I remember the story, and I know what it pertains to; it pertained to, -it took the root out of the tree of life.
No! It took the whole branches, the twigs!
No, it took the root!
It slaughtered them!
No, you're wrong. You didn't read it. You're wrong. The last time I read it was today. I read the whole article.
Then how did you miss the linked editorial at the very beginning, Uprooting Darwin's tree
? In case your subscription isn't up to date, here is an excerpt. " We now gaze on a biological world of mind-boggling complexity that exposes the shortcomings of familiar, tidy concepts such as species, gene and organism.
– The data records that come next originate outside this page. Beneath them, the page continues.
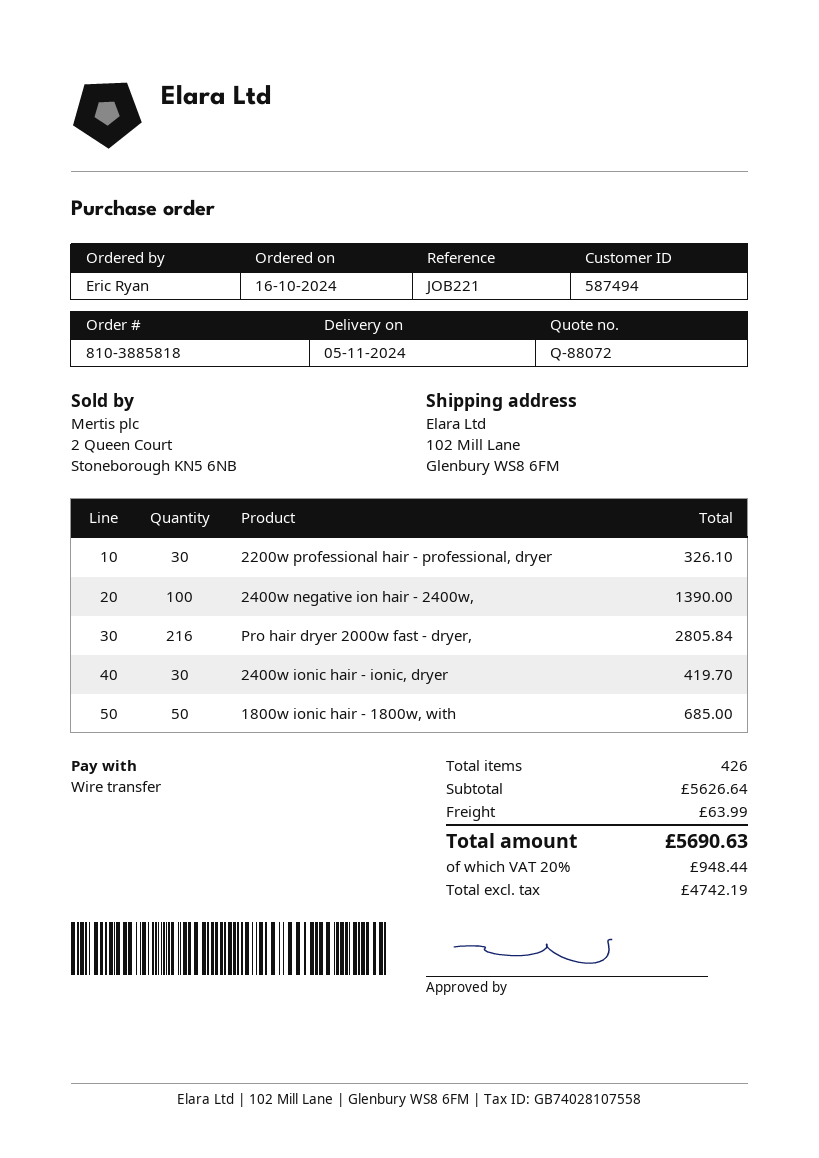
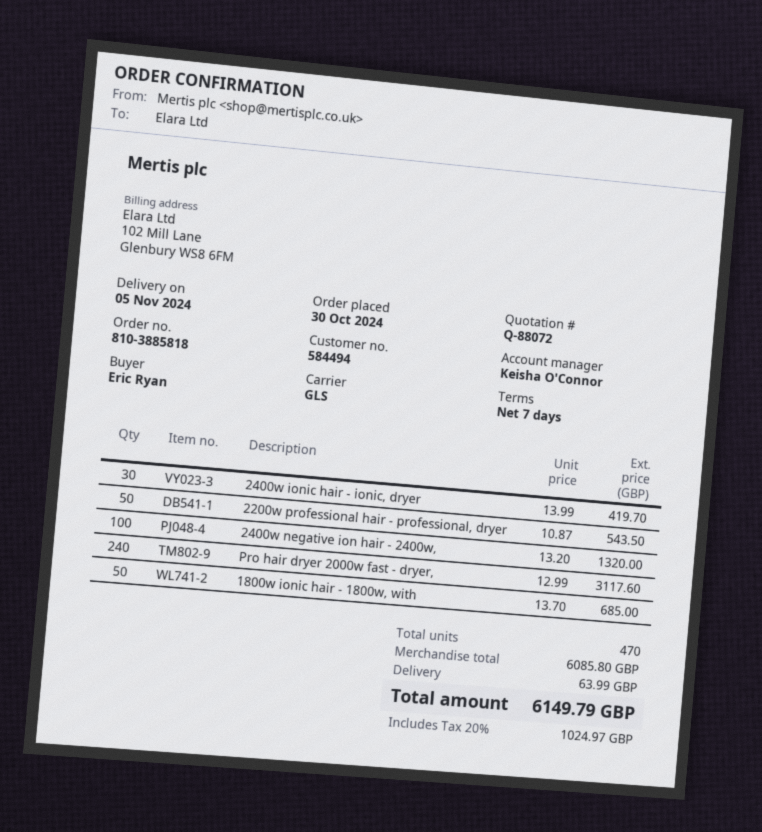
order date: 2024-10-16 -> 2024-10-30
customer number: 587494 -> 584494
2200w professional hair - professional, dryer: 30 for 326.10 -> 50 for 543.50
2400w negative ion hair - 2400w,: 100 for 1390.00 -> 100 for 1320.00
Pro hair dryer 2000w fast - dryer,: 216 for 2805.84 -> 240 for 3117.60
total quantity: 426 -> 470
subtotal: 5626.64 -> 6085.80
tax: 20% = 948.44 -> 20% = 1024.97
total: 5690.63 -> 6149.79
A particularly pertinent example is provided in this week's cover story - the uprooting of the tree of life which Darwin used as an organising principle and which has been a central tenet of biology ever since (see "Axing Darwin's tree"). Most biologists now accept that the tree is not a fact of nature - it is something we impose on nature in an attempt to make the task of understanding it more tractable."
How did you miss this part of the article itself? "Microbes have been living on Earth for at least 3.8 billion years; multicellular organisms didn't appear until about 630 million years ago. Even today bacteria, archaea and unicellular eukaryotes make up at least 90 per cent of all known species, and by sheer weight of numbers almost all of the living things on Earth are microbes. It would be perverse to claim that the evolution of life on Earth resembles a tree just because multicellular life evolved that way.
If there is a tree of life, it's a small anomalous structure growing out of the web of life," says John Dupré, a philosopher of biology at the University of Exeter, UK."
So the article says the phylogenetic tree has no root, just like I said. Obviously I have read this article after all, but it seems you have not. Either that, or you glean for talking points rather than reading for comprehension. You should at least have noticed that the article interviewed two camps; those who say that the tree analogy no longer applies if it can't account for all biota, and the second camp, who say the concept of an 'unrooted' tree still works,at least with regard to animals, if not all other multicellular organisms.
I am sure you're aware that several scientists
immediately posted harsh criticism of New Science for their deliberately deceptive title and misleading cover art. The article itself is factually OK, but it is unnecessarily emotive and especially confusing to laymen, obviously. It doesn't explain anything as well as it should have, but it certainly doesn't say what you wish it did either. I know what it's really talking about, and I had already addressed these points months before that article even came out.
Did you see Dennet's reponse? "Nothing in the article showed that the concept of the tree of life is unsound; only that it is more complicated than was realised before the advent of molecular genetics. It is still true that all of life arose from "a few forms or... one", as Darwin concluded in The Origin of Species. It is still true that it diversified by descent with modification via natural selection and other factors.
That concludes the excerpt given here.